Connect for Health Colorado managers expect income verification problems to affect about 20 percent of 2017 open enrollment period applicants. (Image: Screenshot)

Typical Colorado residents who qualify for Affordable Care Act premium subsidies may pay an average of 11 percent less for exchange plan coverage in 2017 than they are paying this year.

Agree Bly, an actuary at Tampa, Florida-based Wakely Consulting Group, made that prediction in a report included in a recent Connect for Health Colorado board meeting packet.

Connect for Health Colorado is Colorado’s state-based ACA exchange.

That exchange, like other ACA exchanges, is set to start the open enrollment period for individual coverage Nov. 1.

Related: 5 state-based exchange steps toward 2017

Some carriers have pulled out of the Colorado exchange, and the remaining carriers are increasing their premiums, according to Bly’s analysis.

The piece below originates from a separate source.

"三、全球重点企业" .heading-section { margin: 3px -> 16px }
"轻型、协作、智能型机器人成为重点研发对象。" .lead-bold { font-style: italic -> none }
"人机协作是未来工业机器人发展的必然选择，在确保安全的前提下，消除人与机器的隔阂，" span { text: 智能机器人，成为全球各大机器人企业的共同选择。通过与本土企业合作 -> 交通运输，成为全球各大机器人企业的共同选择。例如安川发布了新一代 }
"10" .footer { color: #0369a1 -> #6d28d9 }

The full cost of Colorado exchange plan coverage is on track to rise an average of about 24 percent in 2017, and the average number of plans available to any given exchange user will fall to 48, from 77 this year, Bly predicts.

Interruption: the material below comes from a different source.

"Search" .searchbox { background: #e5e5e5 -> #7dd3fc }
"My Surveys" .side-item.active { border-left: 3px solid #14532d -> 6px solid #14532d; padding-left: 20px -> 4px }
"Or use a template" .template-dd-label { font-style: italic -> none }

“For any given county, the number of plan offerings is decreasing by between 15 and 38 plans,” according to the analysis. “No platinum plans are offered by any carrier on the exchange.

Plan withdrawals could force 49,681 current exchange plan users, or about 32 percent of all Colorado exchange plan users, to change plans in 2017, Bly says.

But the ACA premium tax credit subsidy, which helps Colorado consumers with household income from 100 percent to 400 percent of the federal poverty level pay their coverage premiums, is designed in such a way that it will increase to an average of $126 per member per month, from an average of $110 this year, Bly says.

As a result, Bly says, the net amount of premiums average subsidized consumers actually pay could decrease an average of 11 percent for the consumers who stay in the same plans.

Average net premiums could rise 4 percent for the subsidized consumers with gold coverage, but net premiums could fall 5 percent for people with silver coverage, and they could fall 22 percent for people with bronze coverage.